[Version difference data]
┄┄┄┄┄┄┄┄┄┄
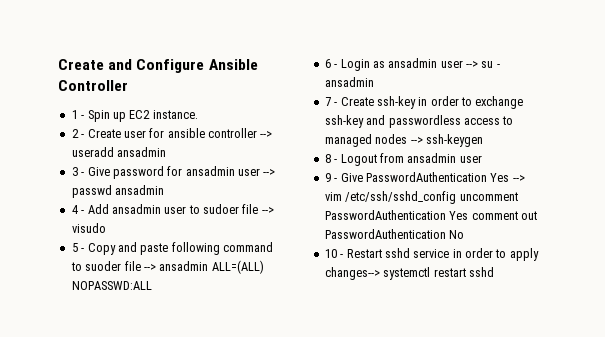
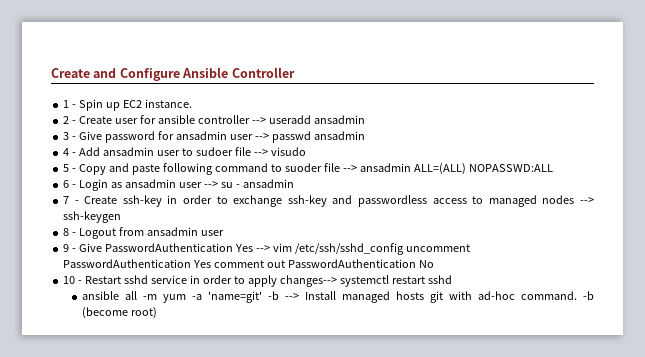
(494, 272) none -> [81,291,594,303] [81,307,157,319] // ansible all -m yum -a 'name=git' -b --> Install managed hosts git with ad-hoc command. -b (become root)

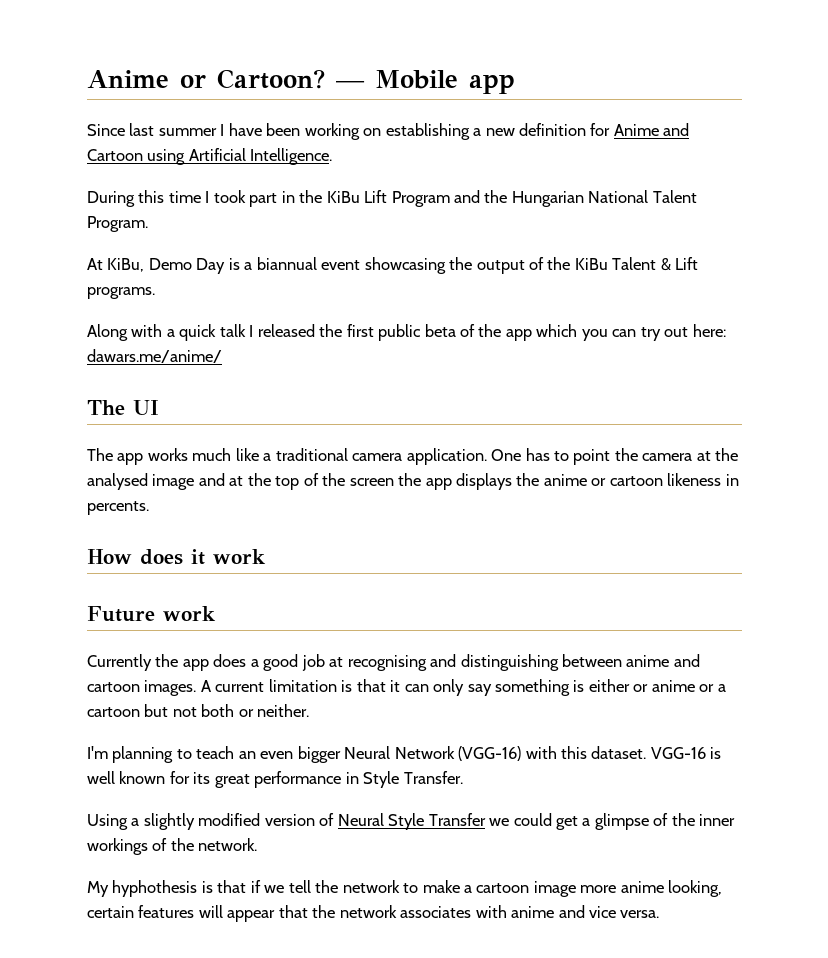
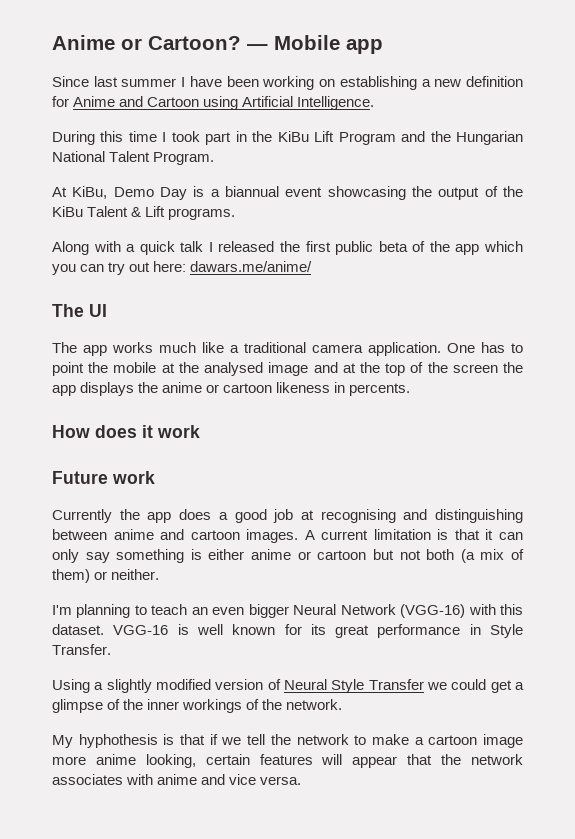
[642,453,693,461] camera -> [113,362,157,373] mobile
[633,680,726,692] or anime or a -> [251,549,311,560] anime or
(235, 710) none -> [460,549,525,563] [52,569,90,583] (a mix of them)

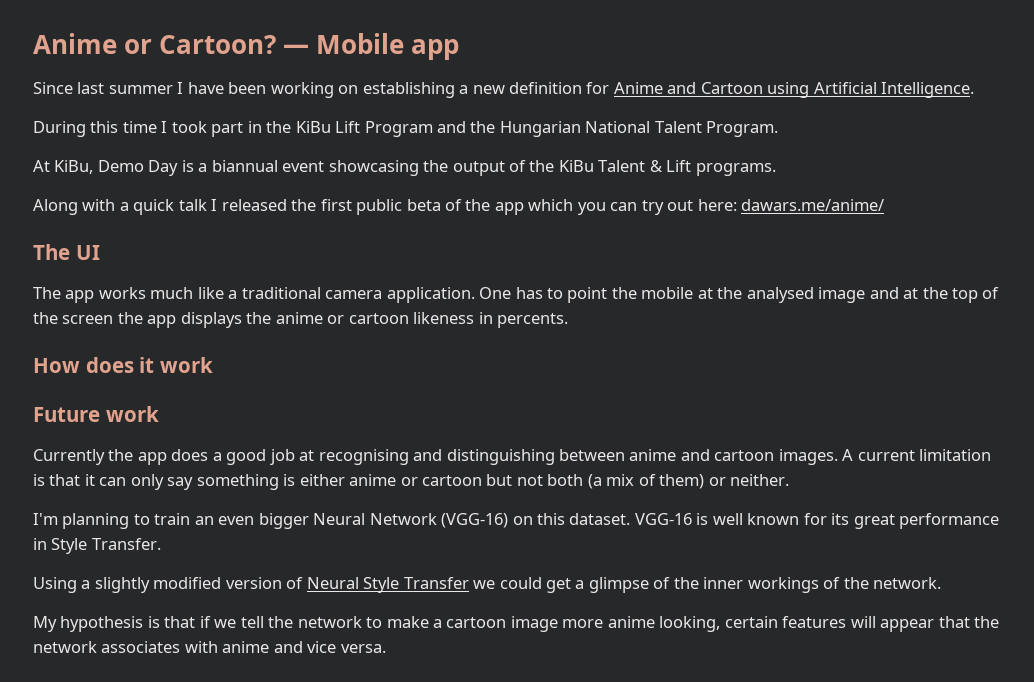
[151,604,188,615] teach -> [154,513,191,525] train
[468,604,496,615] with -> [512,516,533,525] on
[78,734,158,748] hyphothesis -> [60,616,144,632] hypothesis

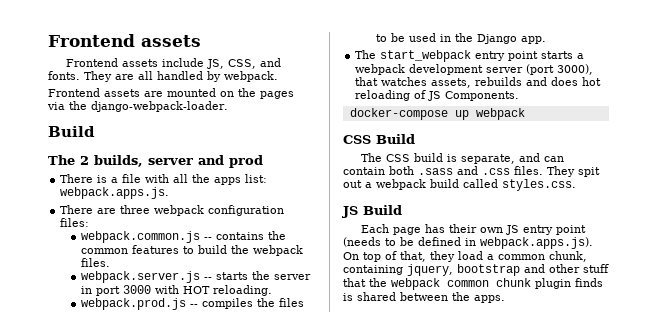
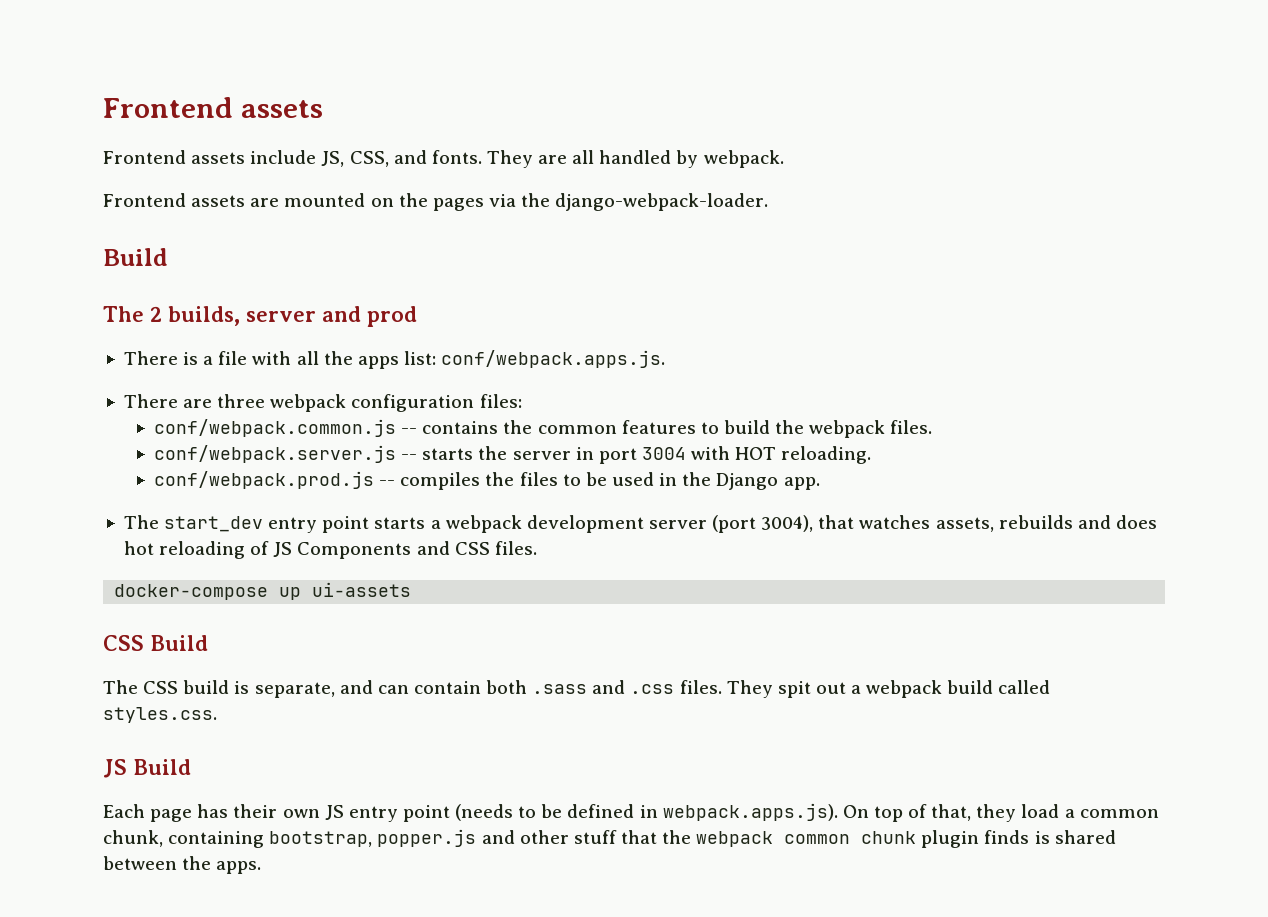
[60,187,170,199] webpack.apps.js. -> [441,350,666,368] conf/webpack.apps.js.
[80,231,200,243] webpack.common.js -> [154,419,397,437] conf/webpack.common.js
[80,271,200,283] webpack.server.js -> [154,445,397,463] conf/webpack.server.js
[122,285,151,294] 3000 -> [641,447,686,460] 3004
[80,298,186,310] webpack.prod.js -> [154,471,375,489] conf/webpack.prod.js
[380,50,472,62] start_webpack -> [164,516,264,532] start_dev
[557,64,594,75] 3000), -> [761,515,814,532] 3004),
[445,91,520,101] Components. -> [297,541,537,559] Components and CSS files.
[475,108,525,120] webpack -> [312,582,412,597] ui-assets
[407,264,520,276] jquery, bootstrap -> [269,829,477,847] bootstrap, popper.js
┄┄┄┄┄┄┄┄┄┄
> Task brief: Word for word, return all the entries and skip their pictures.

> Final answer:
(494, 272) none -> [81,291,594,303] [81,307,157,319] // ansible all -m yum -a 'name=git' -b --> Install managed hosts git with ad-hoc command. -b (become root)

[642,453,693,461] camera -> [113,362,157,373] mobile
[633,680,726,692] or anime or a -> [251,549,311,560] anime or
(235, 710) none -> [460,549,525,563] [52,569,90,583] (a mix of them)

[151,604,188,615] teach -> [154,513,191,525] train
[468,604,496,615] with -> [512,516,533,525] on
[78,734,158,748] hyphothesis -> [60,616,144,632] hypothesis

[60,187,170,199] webpack.apps.js. -> [441,350,666,368] conf/webpack.apps.js.
[80,231,200,243] webpack.common.js -> [154,419,397,437] conf/webpack.common.js
[80,271,200,283] webpack.server.js -> [154,445,397,463] conf/webpack.server.js
[122,285,151,294] 3000 -> [641,447,686,460] 3004
[80,298,186,310] webpack.prod.js -> [154,471,375,489] conf/webpack.prod.js
[380,50,472,62] start_webpack -> [164,516,264,532] start_dev
[557,64,594,75] 3000), -> [761,515,814,532] 3004),
[445,91,520,101] Components. -> [297,541,537,559] Components and CSS files.
[475,108,525,120] webpack -> [312,582,412,597] ui-assets
[407,264,520,276] jquery, bootstrap -> [269,829,477,847] bootstrap, popper.js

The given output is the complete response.